Extracted records:
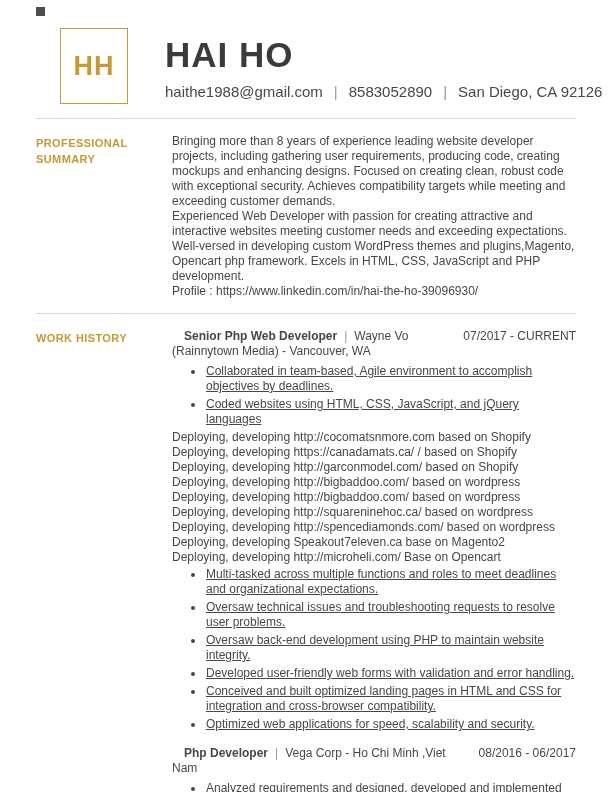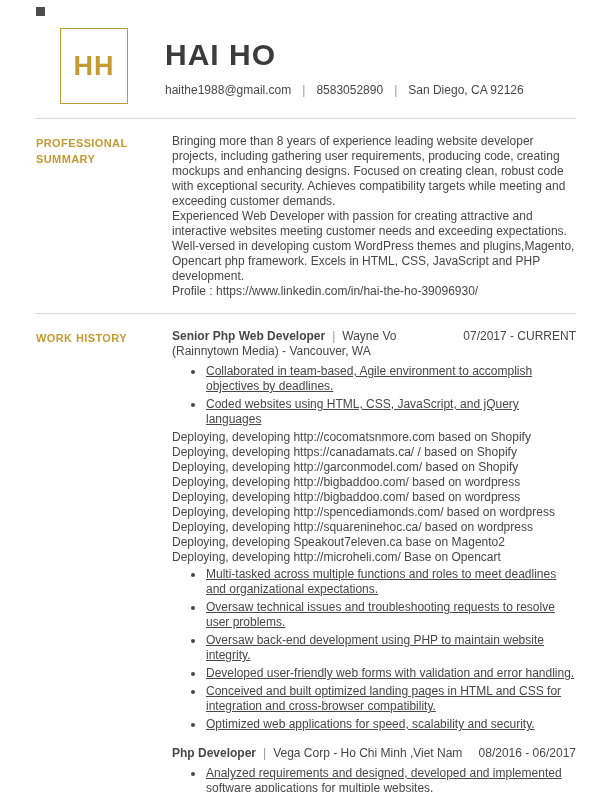--- a/index.html
+++ b/index.html
@@ -51,7 +51,7 @@
   .header-text { margin-left: 37px; padding-top: 9px; }
   .name {
     margin: 0;
-    font-size: 30px;
+    font-size: 35px;
     line-height: 36px;
     font-weight: bold;
     color: var(--heading);

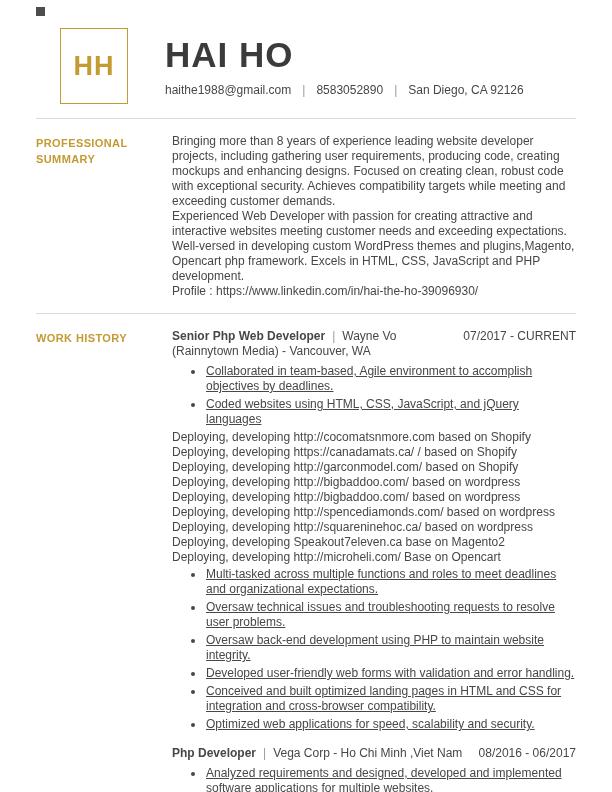--- a/index.html
+++ b/index.html
@@ -59,7 +59,7 @@
   }
   .contact {
     margin-top: 10px;
-    font-size: 12px;
+    font-size: 15px;
     color: var(--text);
     white-space: nowrap;
   }

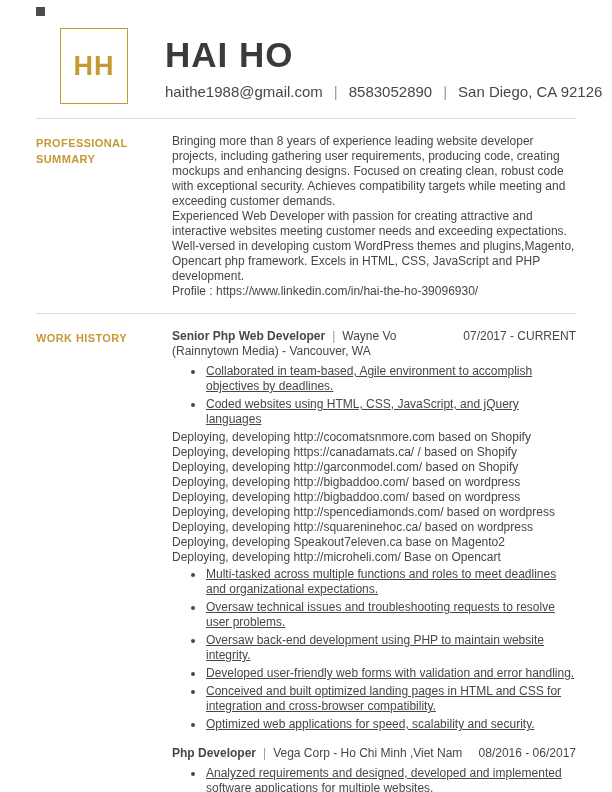--- a/index.html
+++ b/index.html
@@ -94,7 +94,7 @@
   .job { position: relative; }
   .job + .job { margin-top: 14px; }
   .job-header { position: relative; padding-right: 110px; margin-bottom: 5px; }
-  .job-title { font-weight: bold; }
+  .job-title { font-weight: bold; margin-left: 12px; }
   .job-sep { color: #9a9a9a; margin: 0 7px; }
   .job-dates {
     position: absolute;

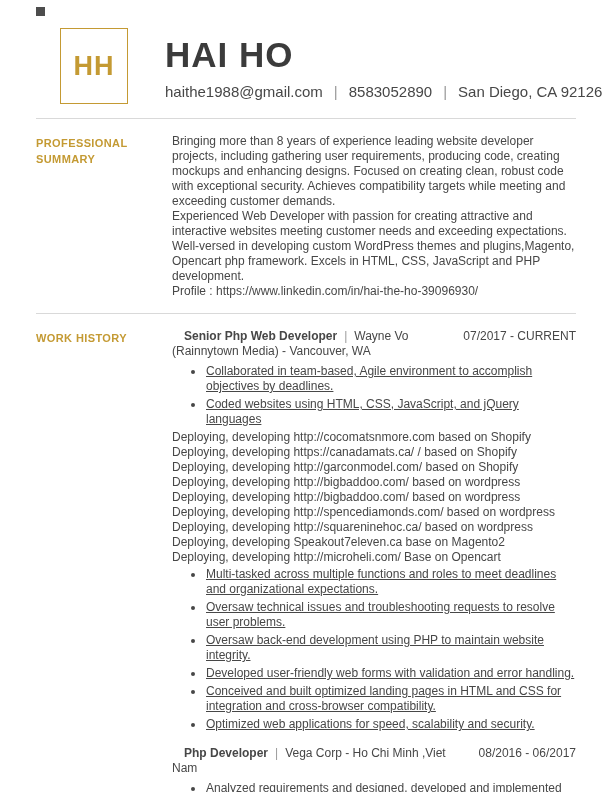--- a/index.html
+++ b/index.html
@@ -167,8 +167,8 @@
           <p class="plain-line">Deploying, developing http://garconmodel.com/ based on Shopify</p>
           <p class="plain-line">Deploying, developing http://bigbaddoo.com/ based on wordpress</p>
           <p class="plain-line">Deploying, developing http://bigbaddoo.com/ based on wordpress</p>
+          <p class="plain-line">Deploying, developing http://squareninehoc.ca/ based on wordpress</p>
           <p class="plain-line">Deploying, developing http://spencediamonds.com/ based on wordpress</p>
-          <p class="plain-line">Deploying, developing http://squareninehoc.ca/ based on wordpress</p>
           <p class="plain-line">Deploying, developing Speakout7eleven.ca base on Magento2</p>
           <p class="plain-line">Deploying, developing http://microheli.com/ Base on Opencart</p>
         </div>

**EXERCISE AIM**: None of the pictures should be copied, but every record above must be returned exactly.

**EXPECTED ANSWER**:
--- a/index.html
+++ b/index.html
@@ -51,7 +51,7 @@
   .header-text { margin-left: 37px; padding-top: 9px; }
   .name {
     margin: 0;
-    font-size: 30px;
+    font-size: 35px;
     line-height: 36px;
     font-weight: bold;
     color: var(--heading);

--- a/index.html
+++ b/index.html
@@ -59,7 +59,7 @@
   }
   .contact {
     margin-top: 10px;
-    font-size: 12px;
+    font-size: 15px;
     color: var(--text);
     white-space: nowrap;
   }

--- a/index.html
+++ b/index.html
@@ -94,7 +94,7 @@
   .job { position: relative; }
   .job + .job { margin-top: 14px; }
   .job-header { position: relative; padding-right: 110px; margin-bottom: 5px; }
-  .job-title { font-weight: bold; }
+  .job-title { font-weight: bold; margin-left: 12px; }
   .job-sep { color: #9a9a9a; margin: 0 7px; }
   .job-dates {
     position: absolute;

--- a/index.html
+++ b/index.html
@@ -167,8 +167,8 @@
           <p class="plain-line">Deploying, developing http://garconmodel.com/ based on Shopify</p>
           <p class="plain-line">Deploying, developing http://bigbaddoo.com/ based on wordpress</p>
           <p class="plain-line">Deploying, developing http://bigbaddoo.com/ based on wordpress</p>
+          <p class="plain-line">Deploying, developing http://squareninehoc.ca/ based on wordpress</p>
           <p class="plain-line">Deploying, developing http://spencediamonds.com/ based on wordpress</p>
-          <p class="plain-line">Deploying, developing http://squareninehoc.ca/ based on wordpress</p>
           <p class="plain-line">Deploying, developing Speakout7eleven.ca base on Magento2</p>
           <p class="plain-line">Deploying, developing http://microheli.com/ Base on Opencart</p>
         </div>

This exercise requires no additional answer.